Для более доставерного результата, нами был создан проект в Jalview, в который входят 10 последовательностей из выдачи. При анализе, мы можем сделать вывод, что выбранные нами последовательности гомологичны. Соответственно, мы можем сделать вывод, что данные последовательности кодируют один и тот же геном.
При выполнении данного пунта использовался контиг Panthera Leo(JAEQMX010000074.1). Его анализ был выполнен с помощью алгоритма blastx. Основная часть параметров была оставлена по умолчанию, был изменен лишь размер слова и выбран размер 2. Так же из поиска был исключен сам на организм: Panthera Leo. Таким образом, мы получили следущий результат, доступный по ссылке. С большой вероятностью одним из белков может быть Cation Transport ATPases, который способен использовать энергию АТФ для транспортировки ионов против своих электрохимических градиентов через клеточные мембраны.

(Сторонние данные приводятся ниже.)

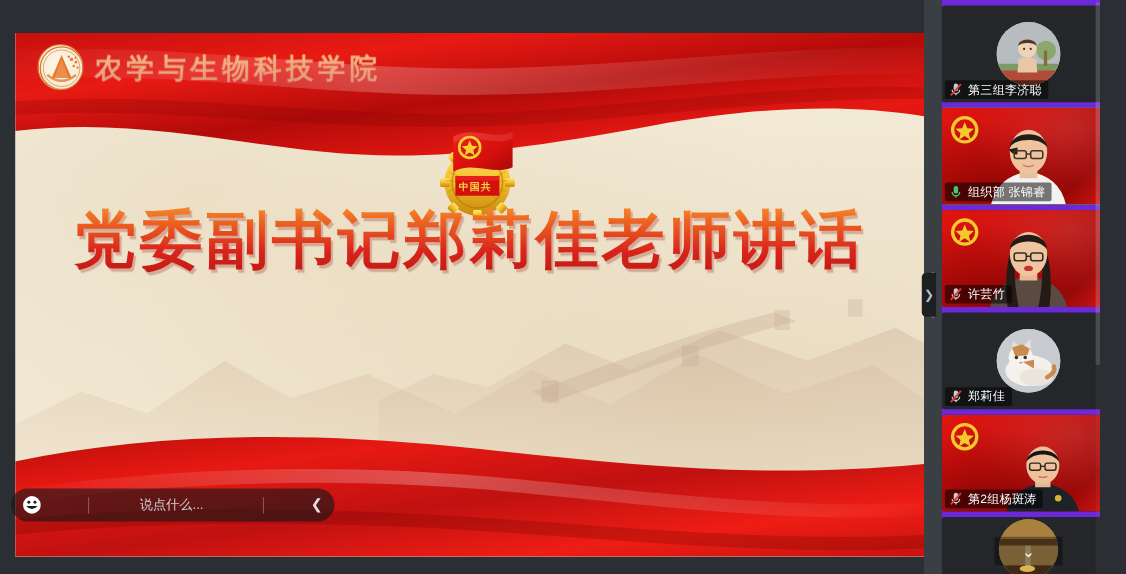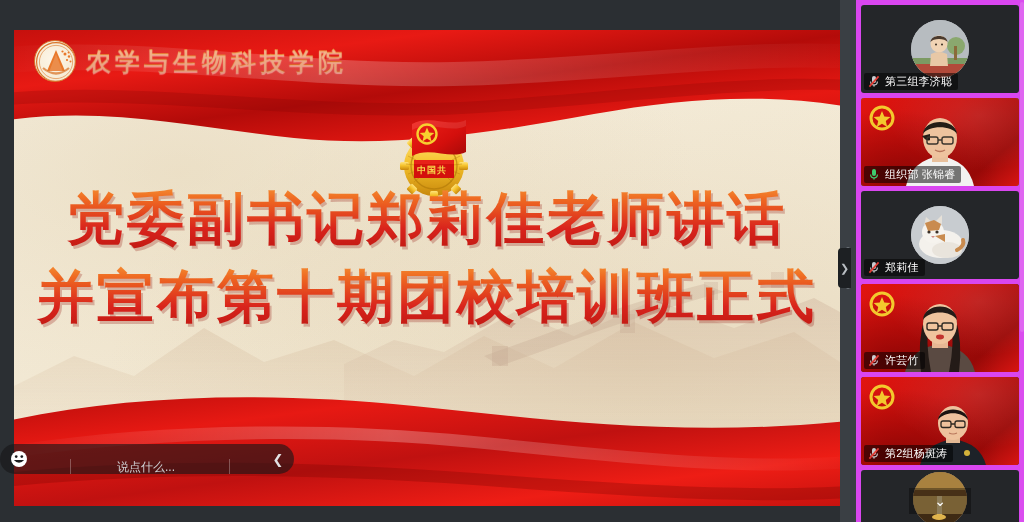--- a/index.html
+++ b/index.html
@@ -126,24 +126,24 @@
     background: linear-gradient(180deg, #f7a23c 0%, #ef6a22 24%, #d9241c 62%, #b8150f 100%);
     -webkit-background-clip: text;
     background-clip: text;
     -webkit-text-fill-color: transparent;
     filter: drop-shadow(2px 3px 0 rgba(150,30,20,.28));
   }
 
   
   #chatbar {
     position: absolute;
-    left: 0; bottom: 48px;
+    left: 10px; bottom: 48px;
     height: 30px;
     display: flex;
-    align-items: flex-end;
+    align-items: center;
     background: rgba(22,22,24,.62);
     border-radius: 16px;
     padding: 0 4px;
     z-index: 20;
     gap: 36px;
   }
   #chatbar .emoji-btn {
     width: 30px; height: 30px;
     display: flex; align-items: center; justify-content: center;
     cursor: pointer;
@@ -196,22 +196,22 @@
     color: #b9bec3;
     font-size: 11px;
     z-index: 26;
     cursor: pointer;
   }
 
   
   #filmstrip {
     position: absolute;
     left: 856px; top: 0;
-    width: 168px; height: 522px;
-    background: #d946ef;
+    width: 144px; height: 522px;
+    background: #6d28d9;
     overflow: hidden;
     z-index: 22;
   }
 
   .tile {
     position: relative;
     width: 158px;
     height: 88px;
     margin: 5px auto 4px auto;
     background: #242629;
@@ -444,21 +444,20 @@
         <path d="M28 52 L68 52 L68 56 L28 56 Z" fill="#ef2a1f" opacity=".7"></path>
         <g fill="#f7d64a" font-family="Liberation Serif, serif" font-size="9" font-weight="700">
           <text x="31" y="65">中</text>
             <text x="41" y="65">国</text>
             <text x="51" y="65">共</text>
         </g>
       </svg>
 
       <div class="title-block">
         <div class="title-line">党委副书记郑莉佳老师讲话</div>
-        <div class="title-line">并宣布第十期团校培训班正式</div>
       </div>
     </div>
 
     <div id="chatbar">
       <div class="emoji-btn">
         <svg width="18" height="18" viewBox="0 0 18 18">
           <circle cx="9" cy="9" r="8" fill="#ffffff"></circle>
           <circle cx="6.2" cy="6.6" r="1.35" fill="#1b1b1d"></circle>
           <circle cx="11.8" cy="6.6" r="1.35" fill="#1b1b1d"></circle>
           <path d="M3.8 10 Q9 15.6 14.2 10 Z" fill="#1b1b1d"></path>
@@ -521,20 +520,49 @@
         <line x1="44" y1="28" x2="48" y2="28" stroke="#3a342c" stroke-width="1.4"></line>
         <path d="M41 38 Q46 41 51 38" fill="none" stroke="#b8775c" stroke-width="1.3"></path>
       </svg>
       <div class="name-badge">
         <svg class="mic" viewBox="0 0 12 13">
           <rect x="4" y="1" width="4" height="7" rx="2" fill="#3fcc6e"></rect>
           <path d="M2.6 6.6 A3.4 3.4 0 0 0 9.4 6.6" fill="none" stroke="#3fcc6e" stroke-width="1.2"></path>
           <rect x="5.4" y="9.6" width="1.2" height="2" fill="#3fcc6e"></rect>
         </svg>
         <span class="nm">组织部 张锦睿</span>
+      </div>
+    </div>
+
+    <div class="tile">
+      <div class="video-bg bg-flag"></div>
+      <svg class="cyl-badge" viewBox="0 0 26 26">
+        <circle cx="13" cy="13" r="11" fill="none" stroke="#f3c92d" stroke-width="3"></circle>
+        <path d="M13 6 L15.3 11.6 L21.4 12.1 L16.8 16.1 L18.2 22 L13 18.7 L7.8 22 L9.2 16.1 L4.6 12.1 L10.7 11.6 Z" fill="#f3c92d"></path>
+      </svg>
+      <svg class="person" width="90" height="76" viewBox="0 0 90 76">
+        <path d="M10 76 Q16 52 45 48 Q74 52 80 76 Z" fill="#5a4a42"></path>
+        <path d="M30 20 Q22 46 26 76 L36 76 Q30 46 34 22 Z" fill="#241b17"></path>
+        <path d="M60 20 Q68 46 64 76 L54 76 Q60 46 56 22 Z" fill="#241b17"></path>
+        <path d="M37 40 L53 40 L53 52 L37 52 Z" fill="#e6b894"></path>
+        <ellipse cx="45" cy="28" rx="17" ry="20" fill="#f0c49e"></ellipse>
+        <path d="M28 24 C29 6 61 6 62 24 C56 14 34 14 28 24 Z" fill="#241b17"></path>
+        <rect x="32" y="27" width="11" height="7" rx="2" fill="none" stroke="#2e2a24" stroke-width="1.4"></rect>
+        <rect x="47" y="27" width="11" height="7" rx="2" fill="none" stroke="#2e2a24" stroke-width="1.4"></rect>
+        <line x1="43" y1="30" x2="47" y2="30" stroke="#2e2a24" stroke-width="1.4"></line>
+        <ellipse cx="45" cy="41" rx="4" ry="2.4" fill="#c2342f"></ellipse>
+      </svg>
+      <div class="name-badge">
+        <svg class="mic" viewBox="0 0 12 13">
+          <rect x="4" y="1" width="4" height="7" rx="2" fill="#c9ccd0"></rect>
+          <path d="M2.6 6.6 A3.4 3.4 0 0 0 9.4 6.6" fill="none" stroke="#c9ccd0" stroke-width="1.1"></path>
+          <rect x="5.4" y="9.6" width="1.2" height="2" fill="#c9ccd0"></rect>
+          <line x1="1.4" y1="11.6" x2="10.6" y2="1.4" stroke="#e23b34" stroke-width="1.7"></line>
+        </svg>
+        <span class="nm">许芸竹</span>
       </div>
     </div>
 
     <div class="tile avatar-tile">
       <div class="avatar">
         <svg viewBox="0 0 58 58" width="58" height="58">
           <rect width="58" height="58" fill="#c8ccd0"></rect>
           <ellipse cx="30" cy="38" rx="22" ry="14" fill="#f4f1ec"></ellipse>
           <ellipse cx="36" cy="44" rx="15" ry="8" fill="#e9e4dc"></ellipse>
           <circle cx="22" cy="26" r="11" fill="#f6f3ee"></circle>
@@ -558,49 +586,20 @@
         <span class="nm">郑莉佳</span>
       </div>
     </div>
 
     <div class="tile">
       <div class="video-bg bg-flag"></div>
       <svg class="cyl-badge" viewBox="0 0 26 26">
         <circle cx="13" cy="13" r="11" fill="none" stroke="#f3c92d" stroke-width="3"></circle>
         <path d="M13 6 L15.3 11.6 L21.4 12.1 L16.8 16.1 L18.2 22 L13 18.7 L7.8 22 L9.2 16.1 L4.6 12.1 L10.7 11.6 Z" fill="#f3c92d"></path>
       </svg>
-      <svg class="person" width="90" height="76" viewBox="0 0 90 76">
-        <path d="M10 76 Q16 52 45 48 Q74 52 80 76 Z" fill="#5a4a42"></path>
-        <path d="M30 20 Q22 46 26 76 L36 76 Q30 46 34 22 Z" fill="#241b17"></path>
-        <path d="M60 20 Q68 46 64 76 L54 76 Q60 46 56 22 Z" fill="#241b17"></path>
-        <path d="M37 40 L53 40 L53 52 L37 52 Z" fill="#e6b894"></path>
-        <ellipse cx="45" cy="28" rx="17" ry="20" fill="#f0c49e"></ellipse>
-        <path d="M28 24 C29 6 61 6 62 24 C56 14 34 14 28 24 Z" fill="#241b17"></path>
-        <rect x="32" y="27" width="11" height="7" rx="2" fill="none" stroke="#2e2a24" stroke-width="1.4"></rect>
-        <rect x="47" y="27" width="11" height="7" rx="2" fill="none" stroke="#2e2a24" stroke-width="1.4"></rect>
-        <line x1="43" y1="30" x2="47" y2="30" stroke="#2e2a24" stroke-width="1.4"></line>
-        <ellipse cx="45" cy="41" rx="4" ry="2.4" fill="#c2342f"></ellipse>
-      </svg>
-      <div class="name-badge">
-        <svg class="mic" viewBox="0 0 12 13">
-          <rect x="4" y="1" width="4" height="7" rx="2" fill="#c9ccd0"></rect>
-          <path d="M2.6 6.6 A3.4 3.4 0 0 0 9.4 6.6" fill="none" stroke="#c9ccd0" stroke-width="1.1"></path>
-          <rect x="5.4" y="9.6" width="1.2" height="2" fill="#c9ccd0"></rect>
-          <line x1="1.4" y1="11.6" x2="10.6" y2="1.4" stroke="#e23b34" stroke-width="1.7"></line>
-        </svg>
-        <span class="nm">许芸竹</span>
-      </div>
-    </div>
-
-    <div class="tile">
-      <div class="video-bg bg-flag"></div>
-      <svg class="cyl-badge" viewBox="0 0 26 26">
-        <circle cx="13" cy="13" r="11" fill="none" stroke="#f3c92d" stroke-width="3"></circle>
-        <path d="M13 6 L15.3 11.6 L21.4 12.1 L16.8 16.1 L18.2 22 L13 18.7 L7.8 22 L9.2 16.1 L4.6 12.1 L10.7 11.6 Z" fill="#f3c92d"></path>
-      </svg>
       <svg class="person" width="86" height="62" viewBox="0 0 86 62" style="left:58%">
         <path d="M10 62 Q16 40 43 36 Q70 40 76 62 Z" fill="#1d2228"></path>
         <path d="M36 30 L50 30 L50 40 L36 40 Z" fill="#e3b894"></path>
         <ellipse cx="43" cy="20" rx="15" ry="17" fill="#eec19c"></ellipse>
         <path d="M28 17 C29 3 57 3 58 17 C52 8 34 8 28 17 Z" fill="#1a1411"></path>
         <rect x="31" y="18" width="10" height="6.5" rx="2" fill="none" stroke="#2b2620" stroke-width="1.3"></rect>
         <rect x="45" y="18" width="10" height="6.5" rx="2" fill="none" stroke="#2b2620" stroke-width="1.3"></rect>
         <line x1="41" y1="21" x2="45" y2="21" stroke="#2b2620" stroke-width="1.3"></line>
         <path d="M39 30 Q43 32 47 30" fill="none" stroke="#b8775c" stroke-width="1.2"></path>
         <circle cx="57" cy="50" r="3" fill="#d4b23a"></circle>

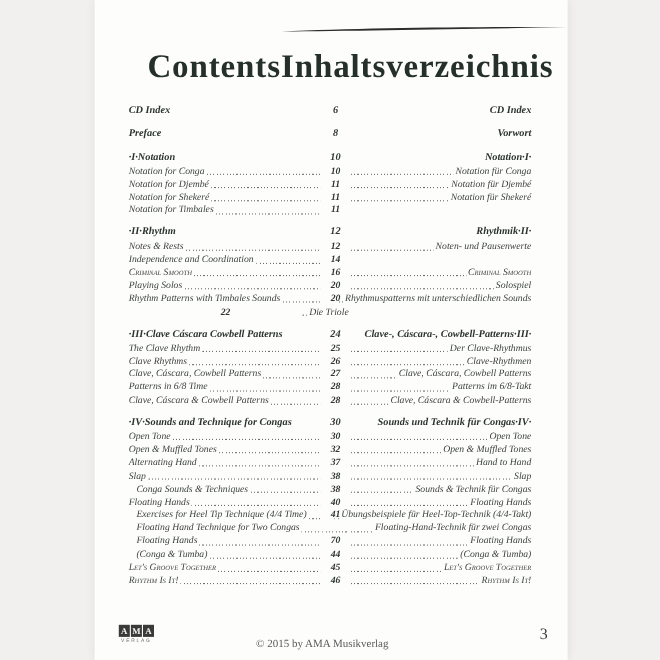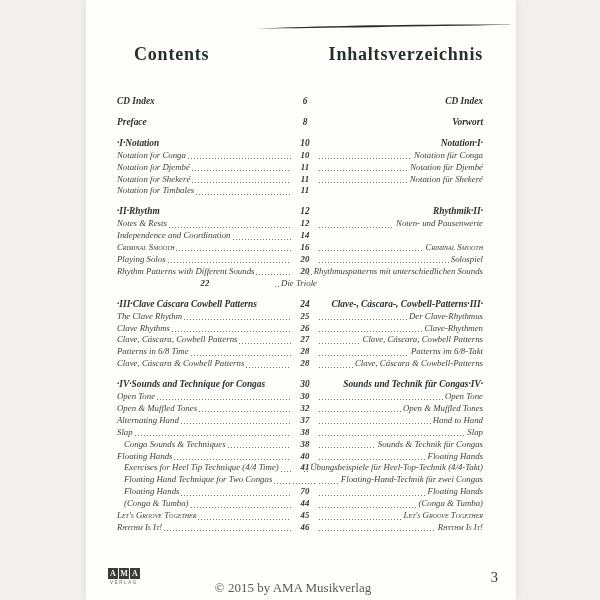--- a/index.html
+++ b/index.html
@@ -9,21 +9,21 @@
     font-family:"Liberation Serif","DejaVu Serif",serif;
   }
   .sheet{
     position:absolute;left:86px;top:0;width:430px;height:600px;
     background:#fdfdfc;box-shadow:0 0 9px rgba(0,0,0,.08);
   }
   .swoosh{position:absolute;left:168px;top:21px;width:264px;height:11px;}
   .titles{
     position:absolute;left:117px;top:44px;width:366px;box-sizing:border-box;
     display:flex;justify-content:space-between;padding-left:17px;
-    font-weight:bold;font-size:18px;letter-spacing:.8px;color:#243029;
+    font-weight:bold;font-size:30px;letter-spacing:.8px;color:#243029;
   }
   .toc{position:absolute;left:117px;top:96px;width:366px;color:#3b413d;}
   .section{margin-bottom:9px;}
   .row{
     display:grid;grid-template-columns:176px 24px 1fr;
     line-height:11.9px;font-size:8.8px;font-style:italic;
   }
   .row.hdr{font-weight:bold;font-size:9.4px;color:#2b332d;}
   .lcell{display:flex;min-width:0;}
   .rcell{display:flex;justify-content:flex-end;min-width:0;}
@@ -39,21 +39,21 @@
   }
   .mid-ldr .ldr{margin-left:0;margin-right:0;}
   .logo{position:absolute;left:107px;top:568px;width:34px;}
   .logo-blocks{display:flex;gap:1px;justify-content:center;}
   .logo-block{
     width:10px;height:11px;background:#3a3a38;color:#f4f4f1;
     font-size:8px;line-height:11.5px;text-align:center;font-weight:bold;
     font-family:"Liberation Serif","DejaVu Serif",serif;
   }
   .logo-sub{font-size:4.5px;letter-spacing:1.6px;text-align:center;color:#6b6b68;margin-top:1px;font-family:"Liberation Sans",sans-serif;}
-  .copyright{position:absolute;left:117px;top:580px;width:352px;text-align:center;font-size:13px;color:#5a5a57;}
+  .copyright{position:absolute;left:117px;top:580px;width:352px;text-align:center;font-size:10px;color:#5a5a57;}
   .pageno{position:absolute;left:474px;top:569px;width:24px;text-align:right;font-size:14.5px;color:#353936;}
 </style>
 </head>
 <body>
 
 <div class="sheet">
   <svg class="swoosh" viewBox="0 0 264 11" preserveAspectRatio="none">
     <path d="M2,7.6 C70,4.6 170,3.0 262,3.6 C170,5.4 70,7.0 2,7.6 Z" fill="#2d2d2b"></path>
   </svg>
 </div>
@@ -182,21 +182,21 @@
           <span class="ldr"></span>
         </span>
         <span class="pg">20</span>
         <span class="rcell">
           <span class="ldr"></span>
           <span class="de">Solospiel</span>
         </span>
       </div>
       <div class="row">
         <span class="lcell">
-          <span class="en">Rhythm Patterns with Different Sounds</span>
+          <span class="en">Rhythm Patterns with Timbales Sounds</span>
           <span class="ldr"></span>
         </span>
         <span class="pg">20</span>
         <span class="rcell">
           <span class="ldr"></span>
           <span class="de">Rhythmuspatterns mit unterschiedlichen Sounds</span>
         </span>
       </div>
       <div class="row">
         <span class="pg">22</span>

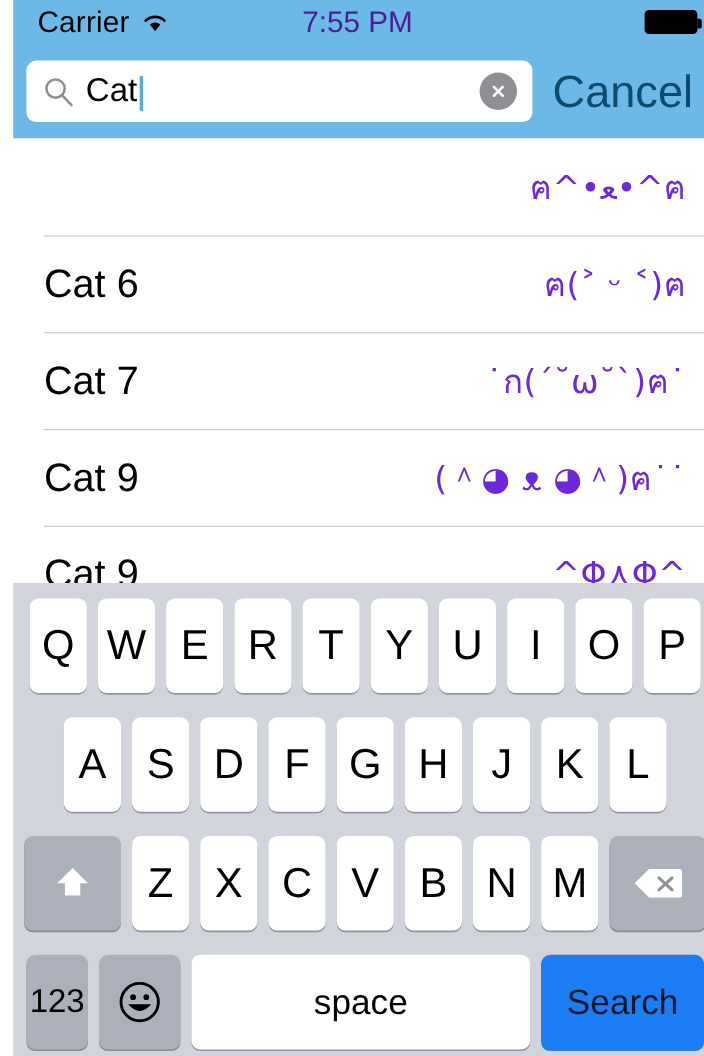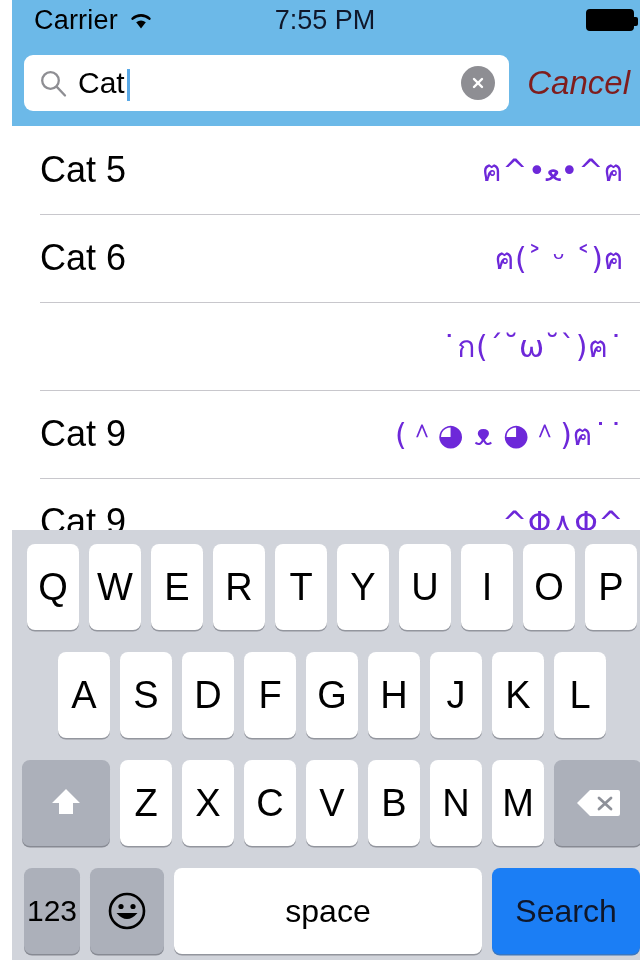--- a/index.html
+++ b/index.html
@@ -16,21 +16,21 @@
   #statusbar {
     position:absolute; top:0; left:0; width:640px; height:40px;
     background:#6CB9E8;
     display:flex; align-items:center;
   }
   .sb-left { display:flex; align-items:center; gap:10px; padding-left:22px; }
   .sb-carrier { font-size:27px; color:#000; letter-spacing:0.2px; }
   .sb-wifi { width:26px; height:20px; position:relative; display:block; }
   .sb-center {
     position:absolute; left:0; right:14px; text-align:center;
-    font-size:27px; color:#0f172a; font-weight:400;
+    font-size:27px; color:#4c1d95; font-weight:400;
   }
   .sb-right { margin-left:auto; padding-right:18px; display:flex; align-items:center; }
   .battery {
     width:48px; height:22px; border:2.5px solid #000; border-radius:4px;
     position:relative; background:#000;
   }
   .battery::after {
     content:""; position:absolute; right:-6px; top:6px;
     width:4px; height:9px; background:#000; border-radius:0 2px 2px 0;
   }
@@ -53,23 +53,22 @@
     display:inline-block; width:3px; height:32px; background:#5AA9E6;
     margin-left:2px; vertical-align:middle; position:relative; top:2px;
   }
   .clear-btn {
     margin-left:auto; width:34px; height:34px; border-radius:50%;
     background:#8E8E93; display:flex; align-items:center; justify-content:center;
     flex:0 0 34px;
   }
   .clear-btn svg { display:block; }
   #cancel-btn {
-    color:#7f1d1d; font-size:33px; padding:0 10px 0 18px;
+    color:#0c4a6e; font-size:41px; padding:0 10px 0 18px;
     white-space:nowrap;
-    font-style:italic;
   }
 
   
   #results {
     position:absolute; top:126px; left:0; width:640px; height:404px;
     background:#fff; overflow:hidden;
   }
   .row {
     position:relative; height:88px;
     display:flex; align-items:center;
@@ -157,28 +156,28 @@
           <line x1="6" y1="6" x2="14" y2="14" stroke="#fff" stroke-width="2.4" stroke-linecap="round"></line>
           <line x1="14" y1="6" x2="6" y2="14" stroke="#fff" stroke-width="2.4" stroke-linecap="round"></line>
         </svg>
       </span>
     </div>
     <div id="cancel-btn">Cancel</div>
   </div>
 
   <div id="results">
     <div class="row">
-      <span class="row-title">Cat 5</span>
       <span class="row-kaomoji">ฅ^•ﻌ•^ฅ</span>
     </div>
     <div class="row">
       <span class="row-title">Cat 6</span>
       <span class="row-kaomoji">ฅ(˃ ᵕ ˂)ฅ</span>
     </div>
     <div class="row">
+      <span class="row-title">Cat 7</span>
       <span class="row-kaomoji">˙ก(ˊ˘ω˘ˋ)ฅ˙</span>
     </div>
     <div class="row">
       <span class="row-title">Cat 9</span>
       <span class="row-kaomoji">(＾◕ ᴥ ◕＾)ฅ˙˙</span>
     </div>
     <div class="row">
       <span class="row-title">Cat 9</span>
       <span class="row-kaomoji">^Φ⋏Φ^</span>
     </div>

Для данного задания были выбраны бактерии рода Streptomyces: Streptomyces coelicolor A3(2) и Streptomyces albidoflavus strain J1074(по ссылкам доступны fasta-файлы последовательностей). При помощи алгоритма megablast было проведено выравнивание этих последовательностей, результат представлен на Рис. 1. На карте имеются большие гомологичные участки, который и свидетельствует о родстве данных бактерий. Однако присутствуются три инверсии, обведенные фиолетовым цветом.